23 thoughts on “U.S. History Qualifying Exams: Book Summaries

  1. This is fantastic. I take my quals in August, and will certainly use your notes on the books we have in common to supplement my own notes. Thanks for sharing!

  2. Absolutely brilliant–this is what the spirit digital of history truly IS–the sharing of the “heavy lifting” of hundreds of hours of research with the world in general and students of history in particular. Best wishes for you in your future pursuits!

  3. Cameron,
    Thanks for this extremely useful information. I passed my qualifying exams and orals yesterday afternoon! Having your notes to compare with mine was a big help! THANKS!

  4. Thanks so much, Cameron. A lot of grad students at Harvard are being helped a lot by your generosity, this exams season.

  5. Cameron, I want to say thank you for providing this. Several friends and I were reliant on your website and this list in helping us pass our PhD comps this week. If I ever meet you, I am so buying you a very large mug of beer!

    1. Thanks for the note, and glad to hear they were helpful. Congratulations to you all on passing comps!

  6. Words cannot express how grateful I am that you created such a website. Comps would have been infinitely more grueling without your advice and summaries.

  7. I’d like to join the chorus and thank you for sharing these book summaries, Cameron. They were extremely helpful as I prepared for (and passed!) my comprehensive exams this past fall. There were several of us here at Notre Dame that leaned on them heavily. So thank you!

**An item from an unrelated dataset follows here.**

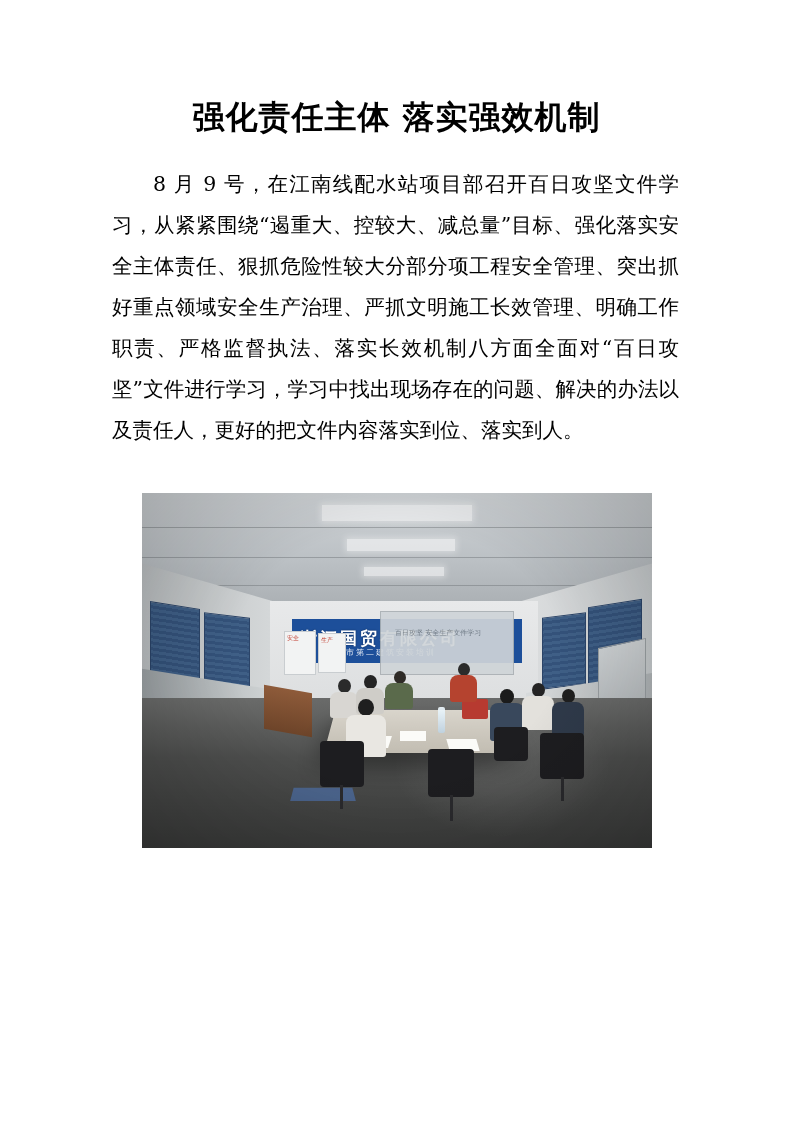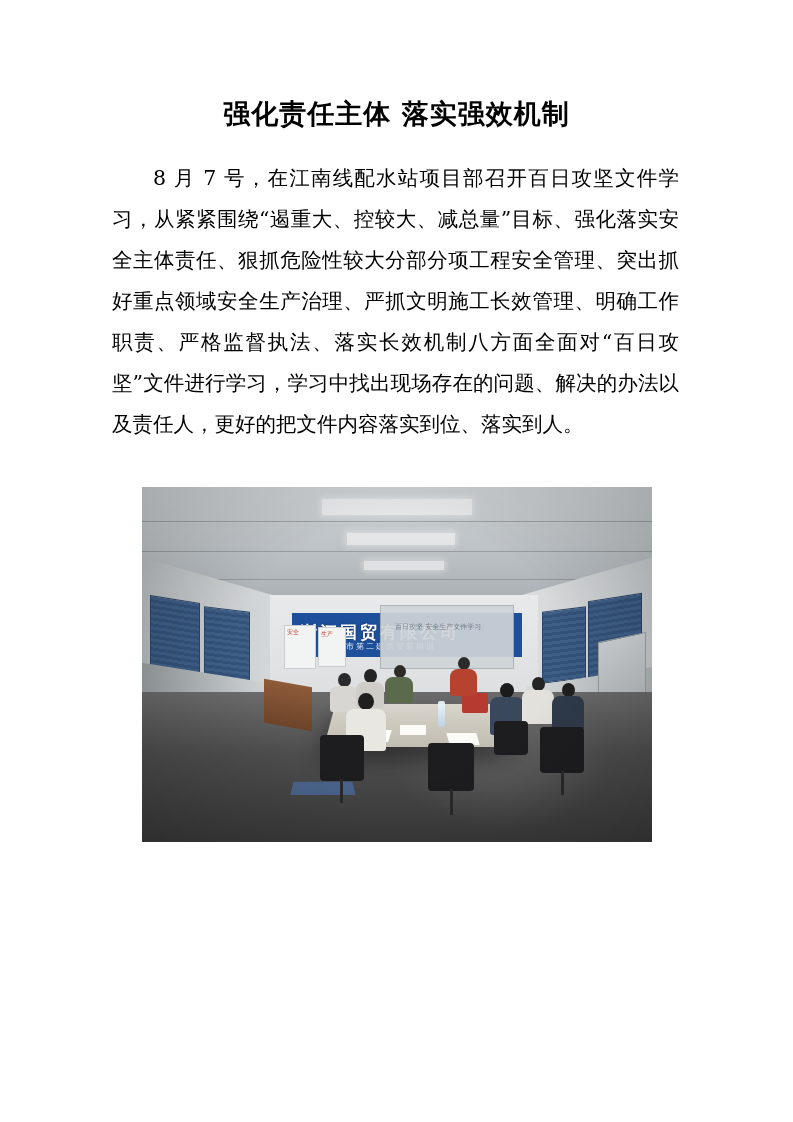"强化责任主体 落实强效机制" .doc-title { font-size: 27px -> 32px }
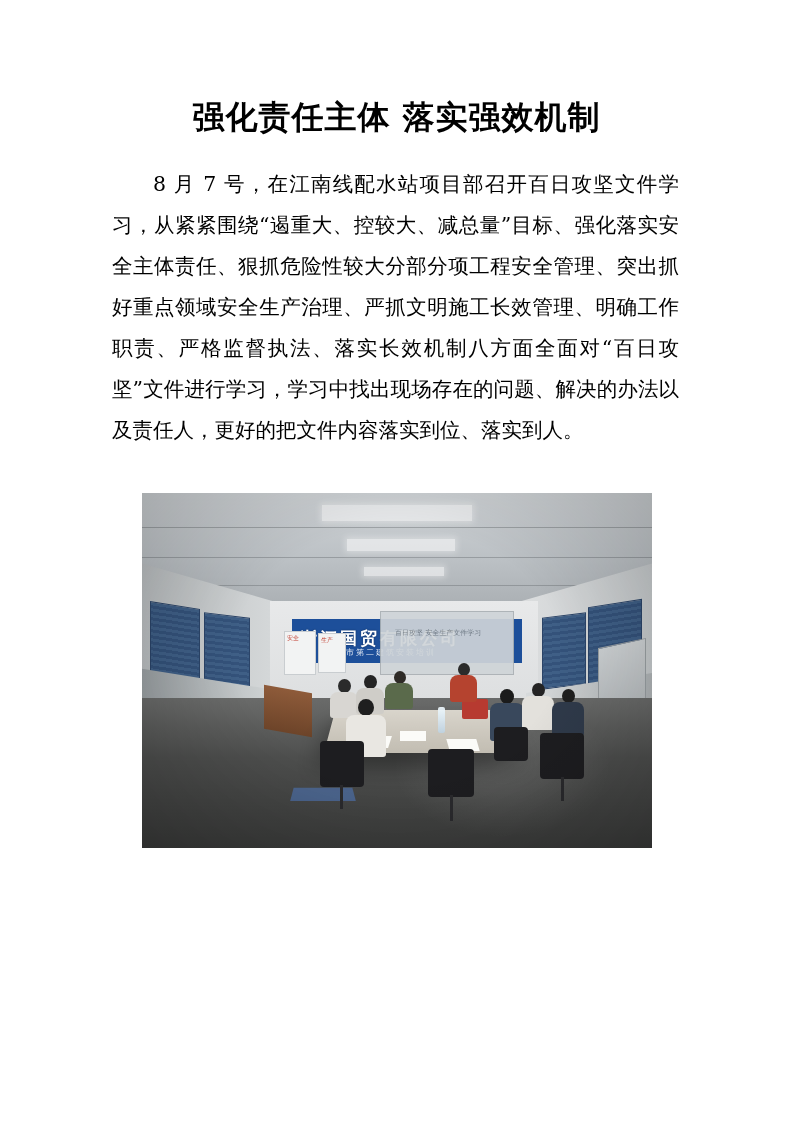"8 月 7" p.body-text { text: 7 -> 9 }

  8. This is amazing! Thank you for posting this. I’m definitely going to bookmark this for when I have my comps! It’s also a good idea — maybe I’ll go and post up my notes of other texts for people to see, this is such a great resource!

  9. Dr. Blevins, I speak for the entire U.S. history cohort about to take comprehensive exams at my school when I say — thank you for this resource!

  10. Thank you so much for these. I am taking comps this semester, and your summaries are helping send me the right direction to plug some gaps. Several books you summarized are on my reading list, so that helps a ton.